Delta Chi fraternity said Friday that some members of its Northern Arizona University chapter were involved in the shooting, but that it did not have details about their conditions. The shooting, the fraternity said, “was not a chapter-related incident.”

University President Rita Cheng said the school had experienced “a terrible tragedy.”

“This is not going to be a normal day at NAU,” Cheng told reporters. “Our hearts are heavy.”

Students shaken up

Students, appearing weary and shocked, attended the news conference on the shooting. Some questioned why it took more than an hour after the shooting for text notifications warning of danger to go out to the university community.

Junior Megan Aardahl told CNN she awoke to text messages from the school and her family checking to see if she was OK. She and other students are rattled by the incident, she said.

“There’s a huge sense of community here, so everyone’s just trying to like reach out and make sure everyone’s OK, but it’s a little anxious not knowing who’s involved,” she said.
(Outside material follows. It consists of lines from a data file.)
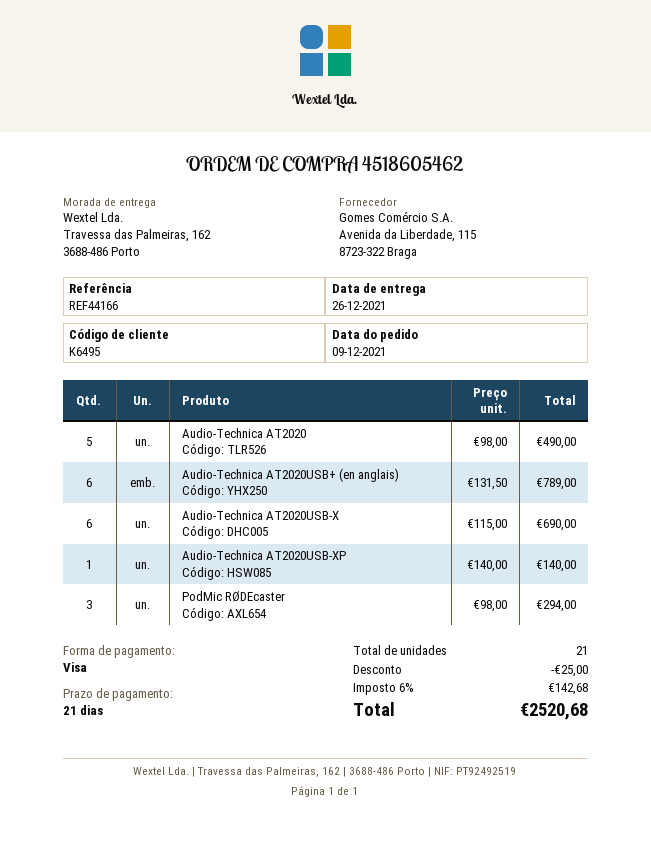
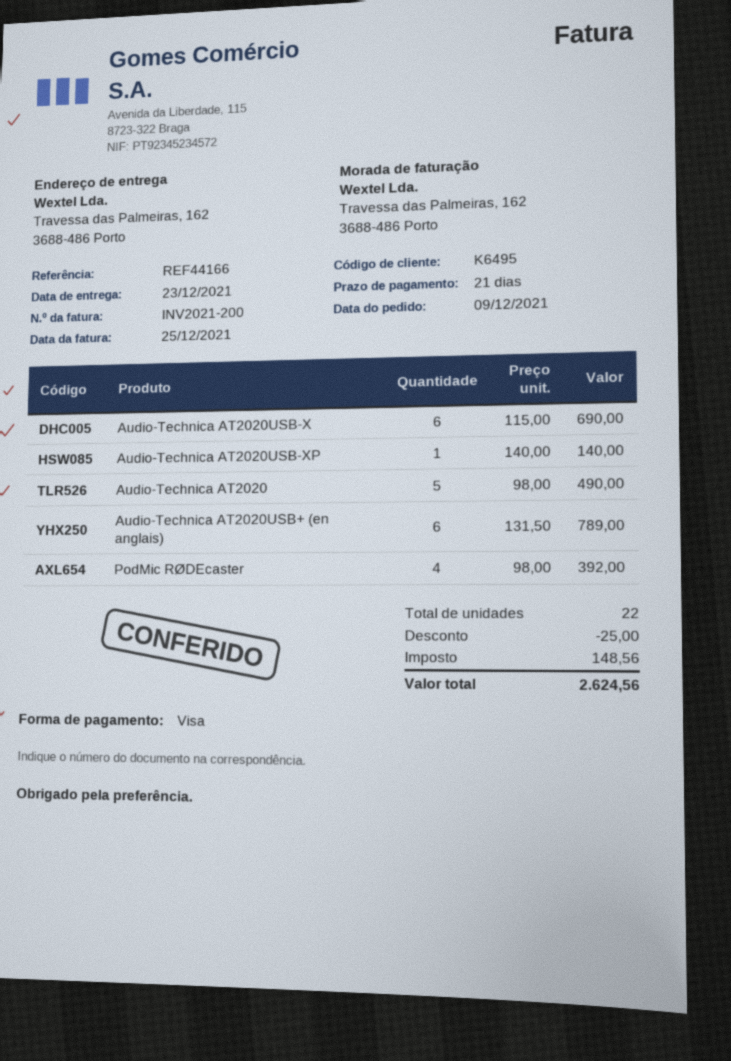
delivery date: 2021-12-26 -> 2021-12-23
PodMic RØDEcaster: 3 x 98.00 = 294.00 -> 4 x 98.00 = 392.00
total quantity: 21 -> 22
tax: 142.68 -> 148.56
total: 2520.68 -> 2624.56

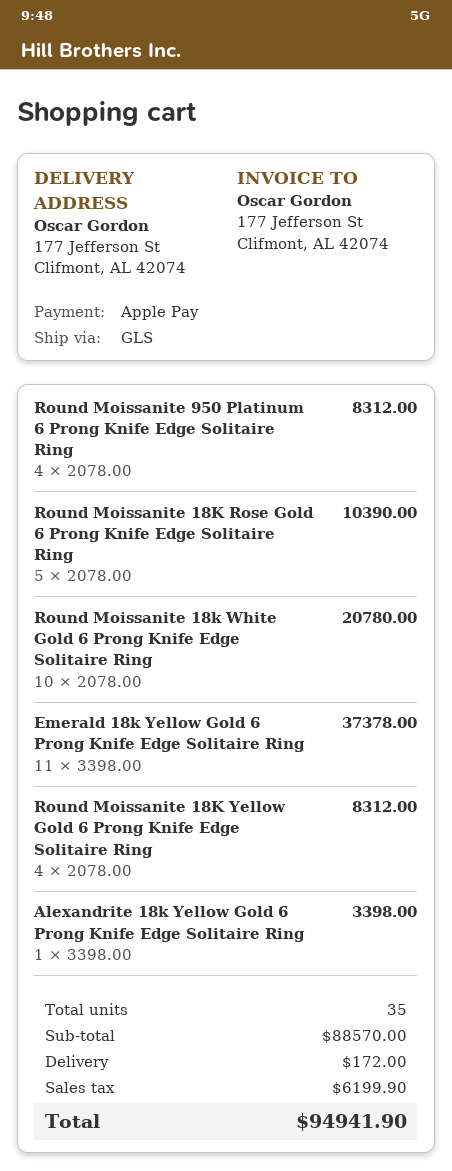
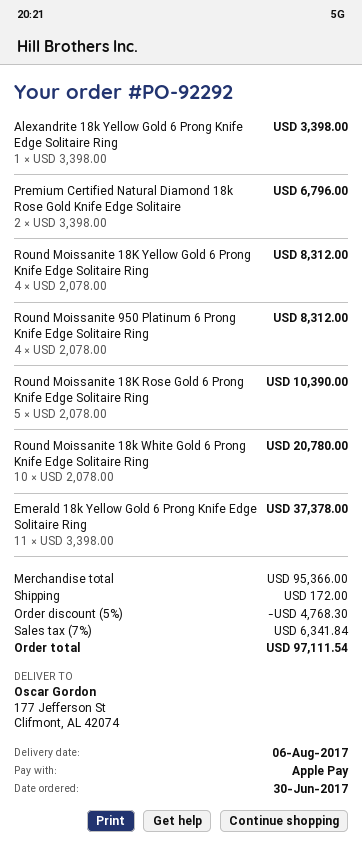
Premium Certified Natural Diamond 18k Rose Gold Knife Edge Solitaire: none -> 2 x 3398.00 = 6796.00
subtotal: 88570.00 -> 95366.00
discount: none -> 5% = 4768.30
tax: 6199.90 -> 6341.84
total: 94941.90 -> 97111.54

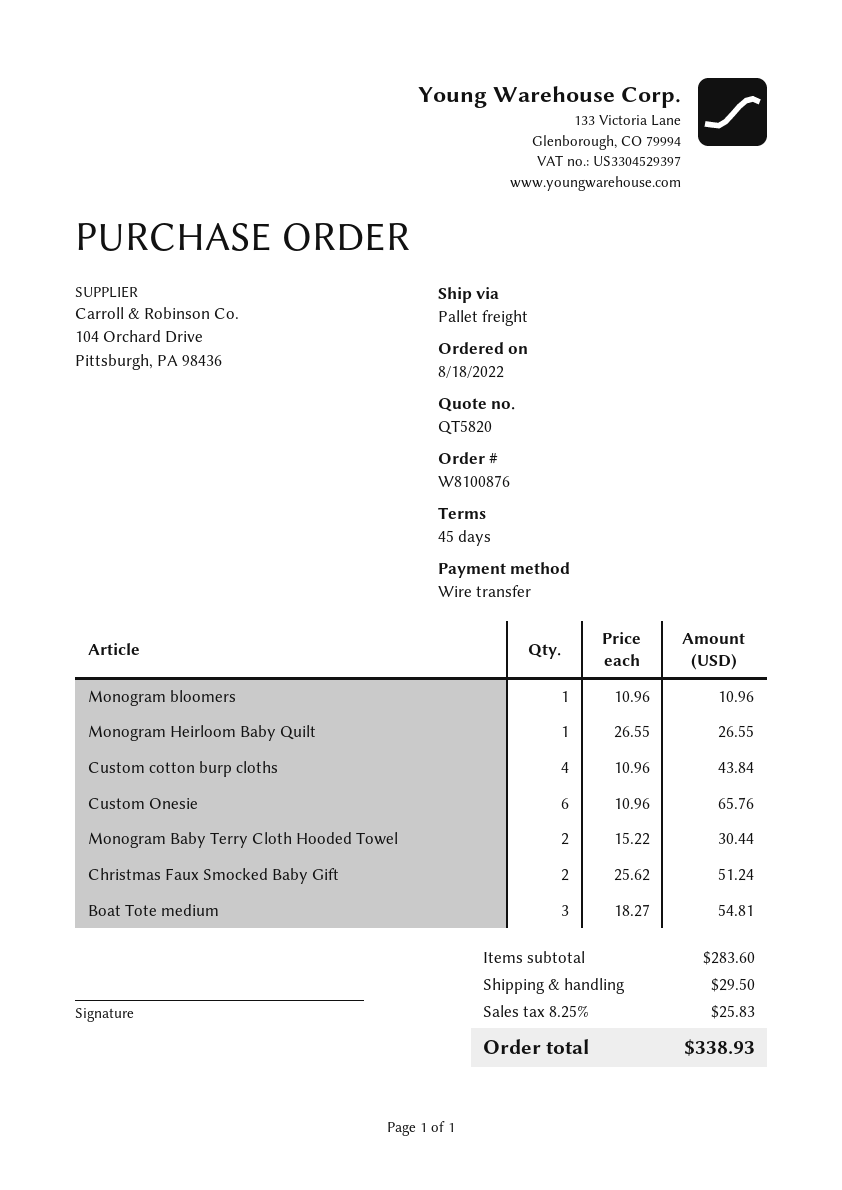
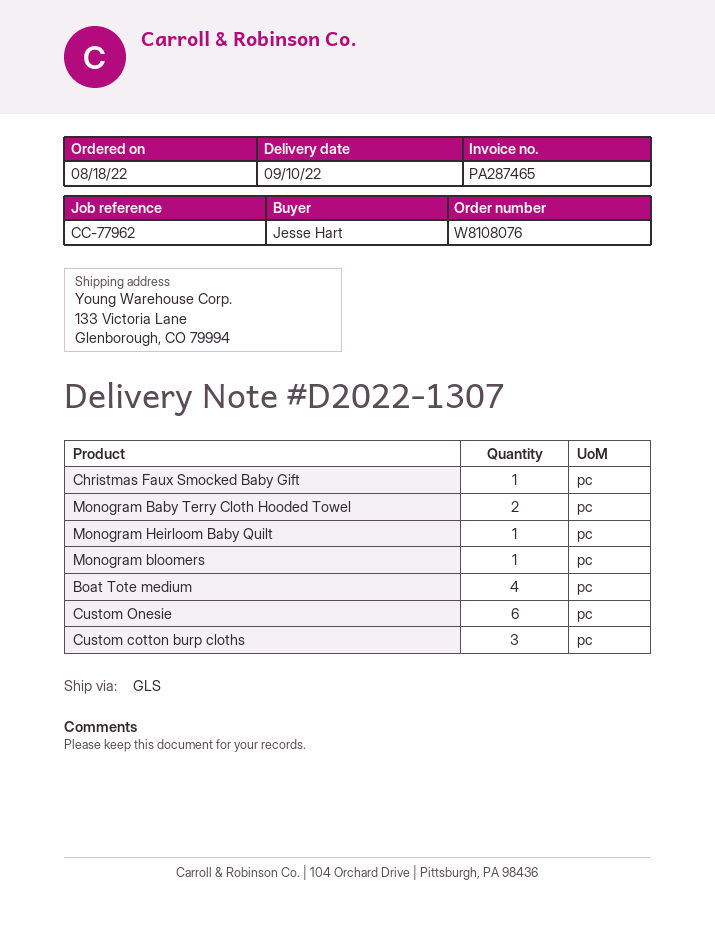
order number: W8100876 -> W8108076
shipping method: pallet freight -> GLS
Custom cotton burp cloths: 4 -> 3
Christmas Faux Smocked Baby Gift: 2 -> 1
Boat Tote medium: 3 -> 4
Fowler said he couldn’t immediately explain the messaging delays but said officers sent initial alerts out of an abundance of caution even though the situation was under control and there was no danger to students.

U.S. Sen. John McCain, R-Arizona, issued a statement on the shooting Friday morning.

“My thoughts and prayers are with families of the person who was killed and the three others who were wounded in the horrific shooting on the campus of Northern Arizona University in Flagstaff early this morning,” McCain said. “I appreciate the efforts of all state and local law enforcement officials, first-responders and school administrators, and continue to pray for the recovery of the injured, as well as all those in the NAU community who have been impacted by this terrible tragedy.”

The shooting comes the same day President Barack Obama is set to visit Roseburg, Oregon, and the families of those slain in the October 1 massacre at Umpqua Community College.

The gunman in that case, Chris Harper-Mercer, 26, killed nine people before killing himself, according to police.